A gentleman from the conference staff with a badge proclaiming him ‘Logistics Coordinator’ approached alongside two others, their expressions a blend of deferential awe and professional urgency. “Miss Satomi, please come with us.”
Right. They needed to move her out of the way for the next speaker.
Her parents waited just past the edge of the stage, where the opulent carpeting met the marble floor of the receiving area. As expected, her father beamed with unconcealed pride, his hands clasped firmly in front of him. Her mother stood a slight distance apart, and Touka’s eyes quickly caught the fragility of her thin smile, the nervous way her fingers twisted the edge of her shawl. She couldn’t fathom why the woman had even joined them on the trip to Tokyo.
A few steps farther, almost blending into the wall paneling, was Nemu. The one Touka had actually been looking for. Nemu had a paperback novel already open in her lap, but Touka squinted slightly when she saw the other girl’s eyes weren’t moving at all.
“Her hand placement is off too… Is she pretending to read so she won’t have to talk to my parents?”

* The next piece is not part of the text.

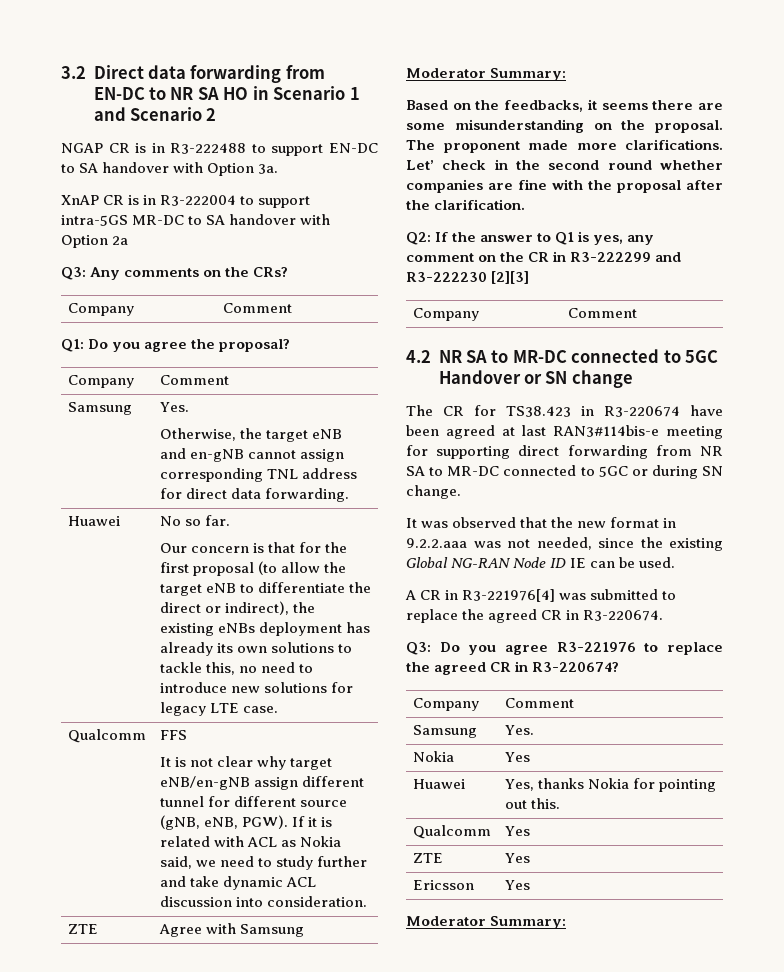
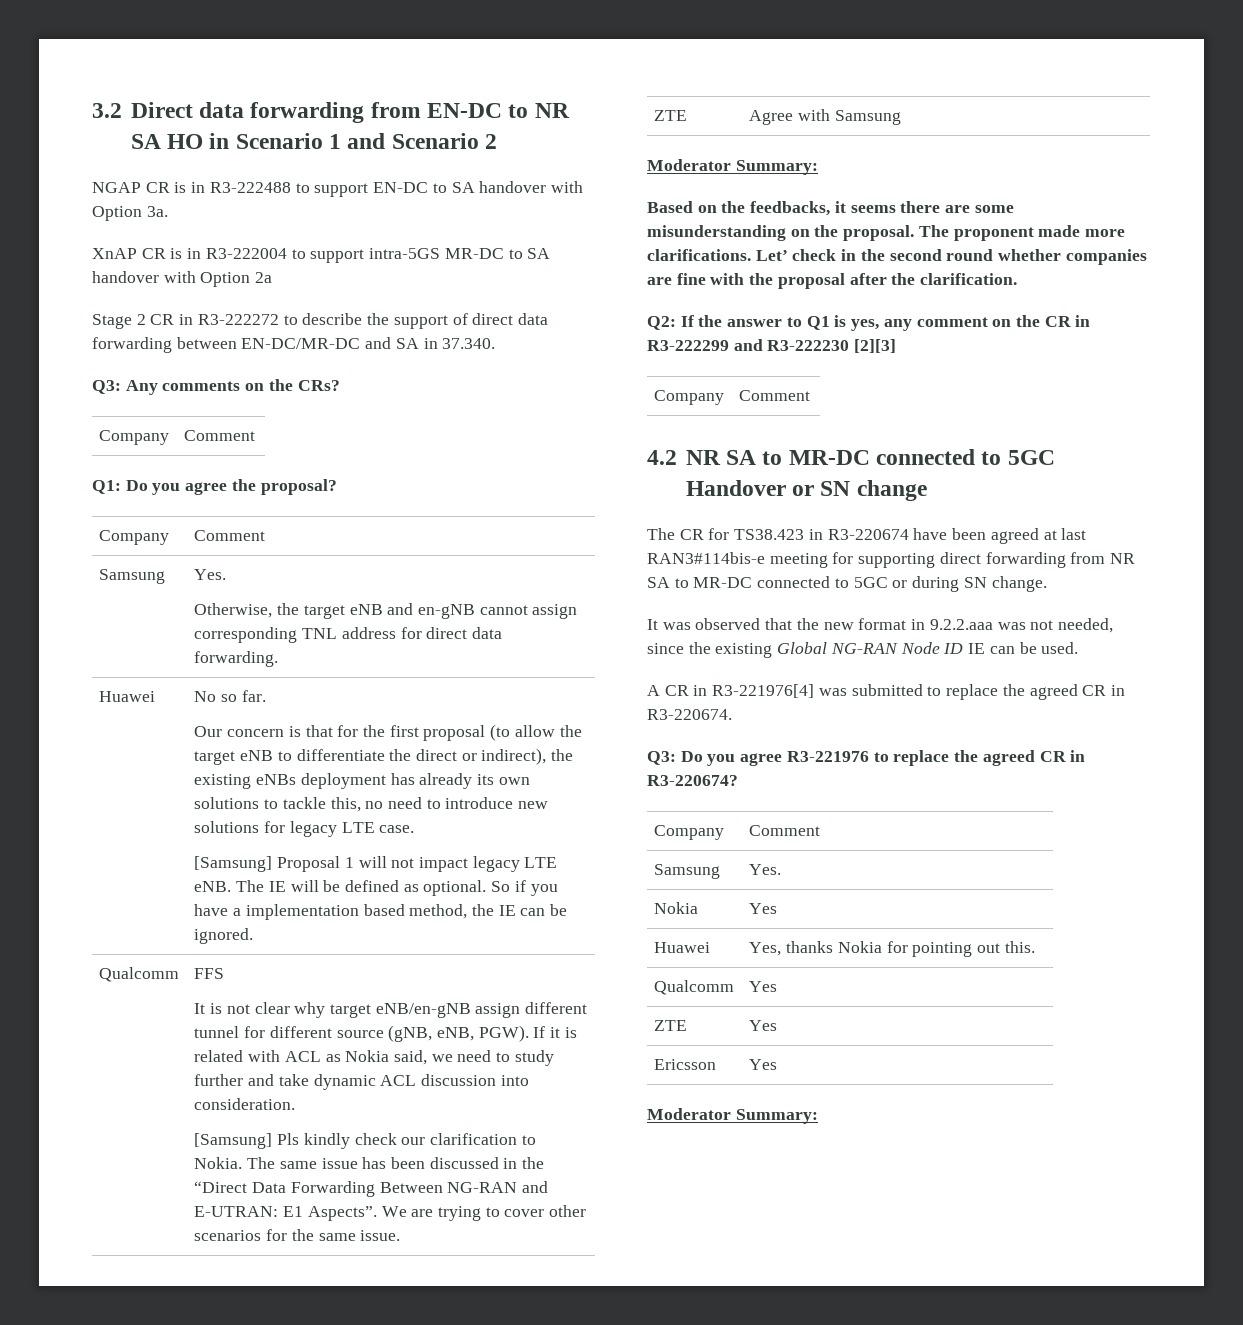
+ Stage 2 CR in R3-222272 to describe the support of direct data forwarding between EN-DC/MR-DC and SA in 37.340.
+ [Samsung] Proposal 1 will not impact legacy LTE eNB. The IE will be defined as optional. So if you have a implementation based method, the IE can be ignored.
+ [Samsung] Pls kindly check our clarification to Nokia. The same issue has been discussed in the “Direct Data Forwarding Between NG-RAN and E-UTRAN: E1 Aspects”. We are trying to cover other scenarios for the same issue.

As the staff directed them toward their designated waiting room, Nemu maneuvered her chair to follow the group. The Logistics Coordinator’s brisk pace paused for a moment. He let out a faint tsk of annoyance from under his professional facade, and while she was sure he didn’t expect anyone to have heard him or react to it, especially as she was walking in line with her parents, Touka stopped dead and turned her head slowly. The man caught the blaze in her glare. He turned pale and bent into a deep, wordless bow, almost hitting his knees, then scrambled away past the next set of double doors.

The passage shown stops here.